9. Al fine di garantire le equiparazioni di cui al comma 8, il Comune può richiedere alla Direzione centrale competente in materia di pianificazione territoriale un parere di compatibilità preliminarmente alla deliberazione di cui al comma 8.
Note:
1Articolo aggiunto da art. 10, comma 1, L. R. 21/2015
2Parole sostituite alla lettera e) del comma 7 da art. 51, comma 1, L. R. 29/2017
Art. 64
 (Abrogazioni)
1. Sono abrogate, in particolare, le seguenti disposizioni:
a) la legge regionale 19 novembre 1991, n. 52 (Norme regionali in materia di pianificazione territoriale ed urbanistica), e successive modifiche;
b) gli articoli 2, 3, 4, 6, 7, 8, 9, 10, 11, 12, 13, 14, 15, 16, 17, 18, 19, 20, 21, 22, 23, 24, 25, 26, 27 e 28 della legge regionale 14 luglio 1992, n. 19 (Modifiche alle leggi regionali 20 novembre 1989, n. 28 (agevolazione della formazione degli strumenti urbanistici generali ed attuativi), 19 novembre 1991, n. 52, (norme in materia di pianificazione territoriale ed urbanistica) e 13 maggio 1988, n. 29, (norme per l'esercizio delle funzioni amministrative in materia di protezione delle bellezze naturali), nonché ulteriori disposizioni in materia urbanistica);
c) la legge regionale 4 gennaio 1994, n. 1 (Disposizioni integrative alla legge regionale 19 novembre 1991, n. 52, in materia di residenze agricole);
d) l'articolo 31 (Disposizioni transitorie in materia di pianificazione territoriale) della legge regionale 24 luglio 1995, n. 31;
h) il capo I (Modifiche a disposizioni della legge regionale 52/1991 in materia di pianificazione territoriale ed urbanistica e di tutela del paesaggio) della legge regionale 12 novembre 1997, n. 34;
n) gli articoli da 1 a 18 della legge regionale 26 febbraio 2001, n. 7 (modificativi della legge regionale 52/1991);
p) la lettera b) del comma 7 dell'articolo 3; le lettere c) e j) del comma 10 dell'articolo 4; il comma 4 dell'articolo 15 della legge regionale 30 aprile 2003, n. 12 (modificativi della legge regionale 52/1991);
t) gli articoli 54, 60 e 68, comma 1, lettera t), della legge regionale 27 novembre 2006, n. 24 (modificativi della legge regionale 52/1991);
u) il secondo comma dell'articolo 1 e gli articoli 2, 3, 4 e 20 della legge regionale 20 maggio 1985, n. 22 (Piano regionale delle opere di viabilità);
v) gli articoli da 2 a 17 della legge regionale 14 agosto 1987, n. 22 (Norme in materia di portualità e vie di navigazione nella regione Friuli-Venezia Giulia);
w) dall'articolo 3 all'articolo 8 della legge regionale 13 dicembre 2005, n. 30 (Norme in materia di piano territoriale regionale).
Art. 65
 (Rinvio)
1. Tutti i riferimenti alla legge regionale 52/1991, nonché agli articoli da 3 a 8 della legge regionale 30/2005 contenuti nelle disposizioni regionali vigenti alla data di entrata in vigore di cui all'articolo 66, si intendono riferiti alla presente legge per quanto compatibili.
2. 
( ABROGATO )
Note:
1Comma 2 abrogato da art. 69, comma 1, L. R. 23/2007 , a decorrere dall'1 gennaio 2008, come stabilito dall'art. 69, comma 1, della L.R. 23/2007.
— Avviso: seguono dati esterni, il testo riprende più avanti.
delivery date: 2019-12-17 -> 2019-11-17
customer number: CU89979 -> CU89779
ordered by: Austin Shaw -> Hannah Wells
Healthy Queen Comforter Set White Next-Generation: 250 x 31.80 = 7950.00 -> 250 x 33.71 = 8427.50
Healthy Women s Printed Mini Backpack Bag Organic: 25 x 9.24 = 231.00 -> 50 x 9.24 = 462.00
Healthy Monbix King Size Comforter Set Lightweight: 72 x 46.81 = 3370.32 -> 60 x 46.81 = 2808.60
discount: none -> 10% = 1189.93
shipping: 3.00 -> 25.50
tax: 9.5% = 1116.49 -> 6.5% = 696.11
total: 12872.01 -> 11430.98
2Rubrica dell'articolo modificata da art. 2, comma 19, L. R. 12/2008
Art. 66
 (Entrata in vigore)
1. La presente legge entra in vigore il centottantesimo giorno successivo alla pubblicazione sul Bollettino Ufficiale della Regione.
2. L'articolo 6, comma 2, gli articoli da 8 a 11, l'articolo 39, l'articolo 53, l'articolo 58, comma 4, l'articolo 61, comma 7, l'articolo 62, commi 5 e 6, e l'articolo 63, commi 3, 7, 8 e 9, entrano in vigore il quindicesimo giorno successivo alla pubblicazione della presente legge sul Bollettino Ufficiale della Regione.